Custom hostname records are stored in the Registry dns_records table. See dns-naming.md for the full CF4SaaS flow and registry.md for the dns_records schema.

2.4 `DEPROVISION_PLATFORM`

Full teardown of a platform. Requires explicit confirmation — irreversible.

Steps: Reverse of BOOTSTRAP_PLATFORM plus all activated feature resources, in reverse dependency order.

3. State Machine [Phase 1]

Every provision_job follows this state machine:

                     ┌──────────┐
                     │  PENDING │  ← job created in Registry
                     └────┬─────┘
                          │ worker picks up job
                     ┌────▼─────┐
                     │ RUNNING  │  ← steps executing
                     └────┬─────┘
              ┌───────────┼───────────┐
              │           │           │
         ┌────▼────┐  ┌───▼───┐  ┌───▼──────┐
         │COMPLETED│  │FAILED │  │ TIMED_OUT│
         └─────────┘  └───┬───┘  └────┬─────┘
                          │            │
                    ┌──── ▼────────────▼──────┐
                    │  retry_count < max_retries│
                    └────┬──────────────────────┘
                         │ yes                no
                    ┌────▼──────┐       ┌────────────┐
                    │  PENDING  │       │ ROLLING_BACK│
                    │(re-queued)│       └─────┬───────┘
                    └───────────┘             │
                                        ┌─────▼──────┐
                                        │ ROLLED_BACK│
                                        └────────────┘

Step Tracking

Each completed step is recorded in provision_jobs.steps as a JSON array.
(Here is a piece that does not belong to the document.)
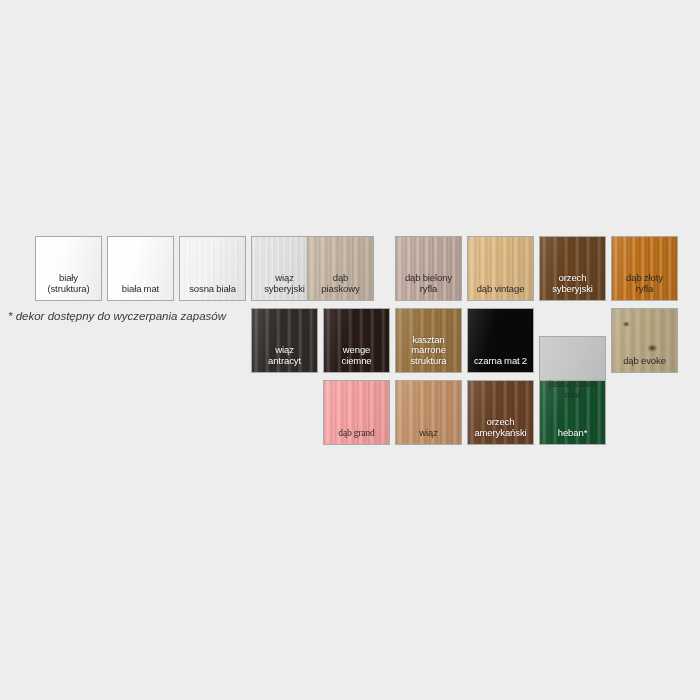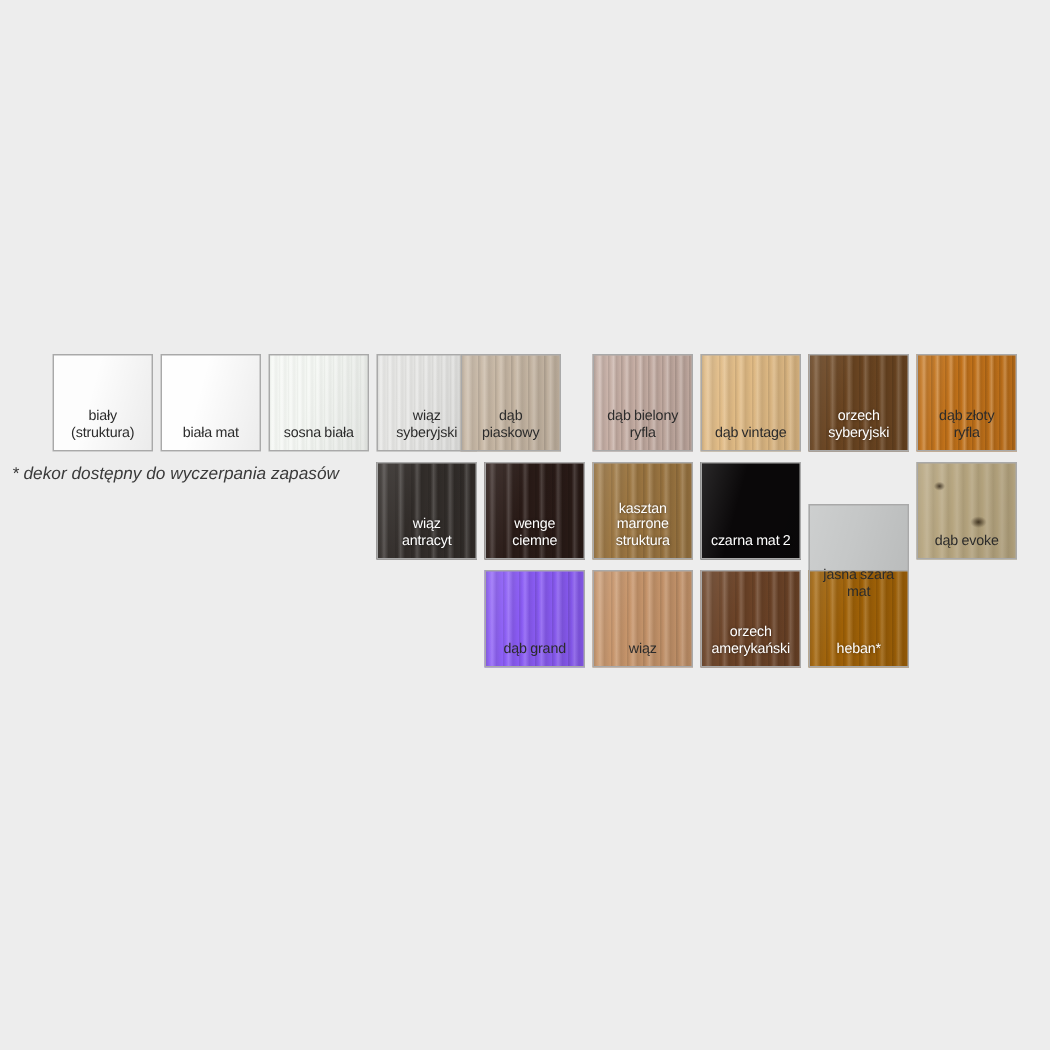"dąb grand" div.swatch { background-color: #8b5cf6 -> #fca5a5; font-family: none -> Liberation Serif, serif }
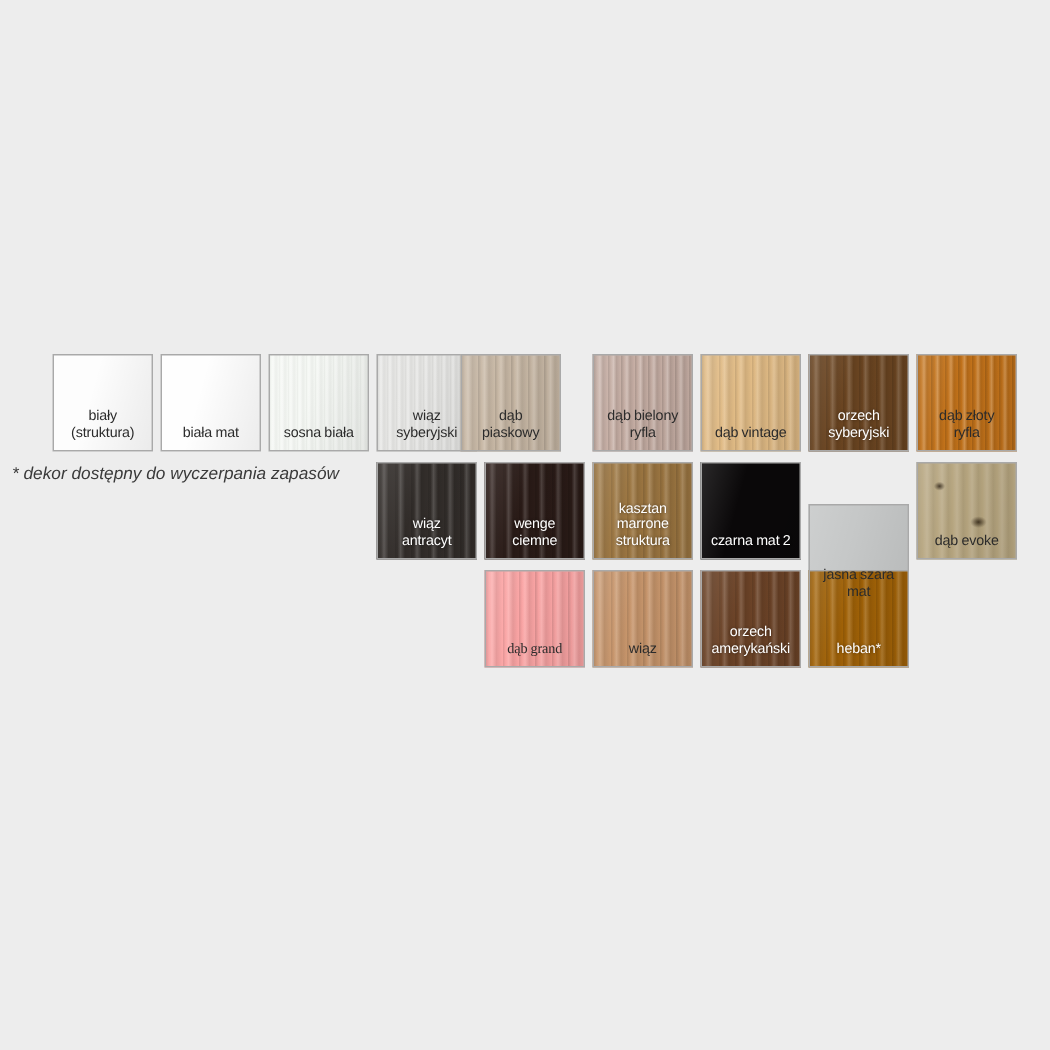"heban*" div.swatch { background-color: #a16207 -> #14532d }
This enables precise rollback — only steps that completed successfully need to be reversed:

// provision_jobs.steps (after partial completion)
[
  {
    "step": 1,
    "action": "create_d1",
    "status": "completed",
    "output": { "cf_id": "fa098e4d-...", "resource_id": "res_abc123" },
    "completedAt": 1740000001000
  },
  {
    "step": 2,
    "action": "deploy_worker",
    "status": "completed",
    "output": {
      "script_name": "k3m9p2xw7q-r8n4t6y1z5-auth-prod",
      "resource_id": "res_def456"
    },
    "completedAt": 1740000008000
  },
  {
    "step": 3,
    "action": "set_secrets",
    "status": "failed",
    "error": "CF API 429: rate limited",
    "failedAt": 1740000012000
  }
]

4. Retry & Backoff [Phase 1]

Retry Strategy

async function withRetry<T>(
  fn: () => Promise<T>,
  job: ProvisionJob,
  step: number,
): Promise<T> {
  const maxRetries = 3;
  let attempt = 0;

  while (attempt <= maxRetries) {
    try {
      return await fn();
    } catch (err) {
      if (err instanceof RateLimitError) {
        // Honour Cloudflare's Retry-After header
        await sleep(err.retryAfterSeconds * 1000);
        attempt++;
        continue;
      }

      if (err instanceof CloudflareApiError && err.isTransient()) {
        // 500, 502, 503, 504 — exponential backoff
        const delay = Math.min(1000 * Math.pow(2, attempt), 30_000);
        await sleep(delay);
        attempt++;
        continue;
      }

      // Non-transient error (400, 409, etc.) — fail immediately
      throw err;
    }
  }

  throw new MaxRetriesExceededError(
    `Step ${step} failed after ${maxRetries} retries`,
  );
}

Transient vs Non-Transient Errors

CF API Status	Type	Behaviour
429	Transient	Retry after `Retry-After` header value
500 / 502 / 503 / 504	Transient	Retry with exponential backoff (1s, 2s, 4s)
400	Non-transient	Fail immediately — request is malformed
403	Non-transient	Fail immediately — permissions misconfigured
409	Non-transient (idempotency hit)	Resource already exists — treat as success

5. Idempotency [Phase 1]

Every create operation checks whether the resource already exists before calling the CF API. This makes jobs safe to re-run after partial failure:

async function ensureD1Exists(
  cf: CloudflareClient,
  name: string,
): Promise<{ cfId: string; wasCreated: boolean }> {
  // Check Registry first (fastest path)
  const existing = await registry.resources.lookupByCfName(name);
  if (existing?.status === "active") {
    return { cfId: existing.cfId, wasCreated: false };
  }

  // Check CF API (in case Registry is stale)
  const cfExisting = await cf.d1.findByName(name);
  if (cfExisting) {
    return { cfId: cfExisting.uuid, wasCreated: false };
  }

  // Create
  const created = await cf.d1.create({ name });
  return { cfId: created.uuid, wasCreated: true };
}

The 409 Conflict response from the CF API is treated as a success (not an error) for create operations.

6. Rollback [Phase 2]

Phase 2 design. See Provisioning Phase 2 Plan.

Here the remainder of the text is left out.